Limitations & Future Work

  • Evaluations were conducted on three cohorts in HEST-1k with intra-tissue splits; zero-shot cross-tissue generalization remains an open question.
  • The iterative cost of diffusion models is high; a fair latency comparison with STFlow (flow matching is typically faster) was not provided. Distillation or consistency models may be needed for clinical deployment.
  • GFM embeddings are offline and frozen per-gene vectors, which do not explicitly model context-dependent gene behavior across different tissues.
  • Testing on Top-200 HMHVG targets "easier" genes. Whether the immunity to the Gene Dimension Curse holds for the full genome (~20K genes) is yet to be determined, as the paper only scales to \(G=800\).
  • vs Stem (Conditional Diffusion on H&E): Stem uses gene-gene attention within spots but ignores spot-spot relationships.
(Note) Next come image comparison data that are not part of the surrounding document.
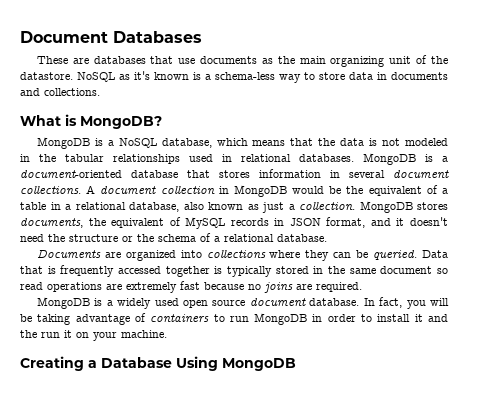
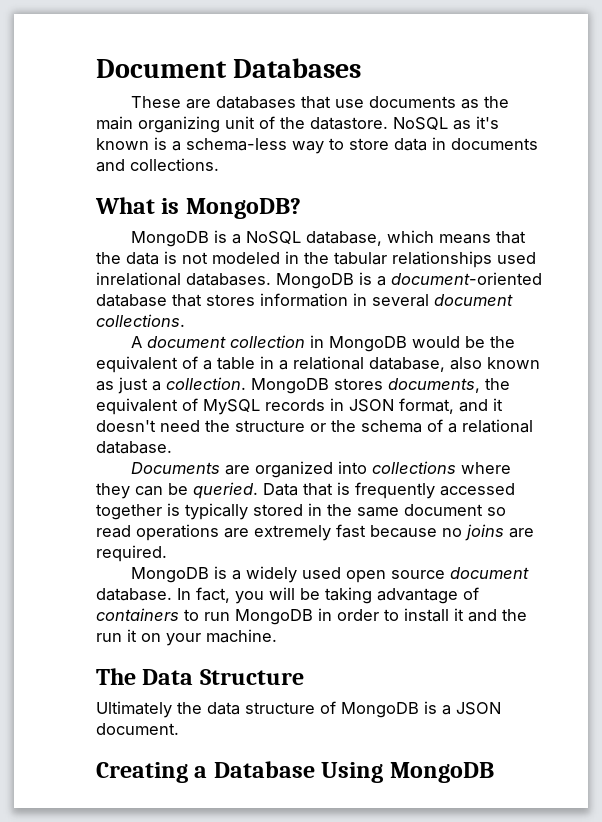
- MongoDB is a NoSQL database, which means that the data is not modeled in the tabular relationships used in relational databases.
+ MongoDB is a NoSQL database, which means that the data is not modeled in the tabular relationships used inrelational databases.
- MongoDB is a document-oriented database that stores information in several document collections. A document collection in MongoDB would be the equivalent of a table in a relational database, also known as just a collection.
+ MongoDB is a document-oriented database that stores information in several document collections.
+ A document collection in MongoDB would be the equivalent of a table in a relational database, also known as just a collection.
+ The Data Structure
+ Ultimately the data structure of MongoDB is a JSON document.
FLAG uses a graph encoder to capture spatial structure, leading to much higher SSC (0.64 vs. 0.38).
  • vs STFlow (Flow Matching): STFlow uses a graph attention backbone for holistic generation, but spots tend to be "over-correlated." FLAG's decoupled approach allows the SSC scatter plot to align more closely with the diagonal.
  • vs Discriminative TRIPLEX: TRIPLEX is the strongest discriminative baseline for PCC but has a low GSC (0.56) due to over-smoothing. FLAG proves that generative models with structural priors have a structural advantage in fidelity.
  • vs REPA / SVG (Representation Alignment in Visual Diffusion): FLAG adapts the idea of using a frozen encoder as a semantic judge for diffusion models from the visual domain to ST tasks.

Rating

  • Novelty: ⭐⭐⭐⭐⭐ Systematically combines "graph as condition" and "GFM alignment" for WSI→ST while introducing the Gene Dimension Curse and GSC/SSC metrics.
  • Experimental Thoroughness: ⭐⭐⭐⭐ Includes three datasets, full ablation, gene dimension scanning, and two downstream tasks, although it lacks cross-tissue or full-genome scaling.
  • Writing Quality: ⭐⭐⭐⭐⭐ The narrative chain from motivating attempts to failure analysis to the V2 design is exceptionally clear.
  • Value: ⭐⭐⭐⭐⭐ Advances both methodology and evaluation (GSC/SSC), with the potential to reshape standards in the computational pathology community.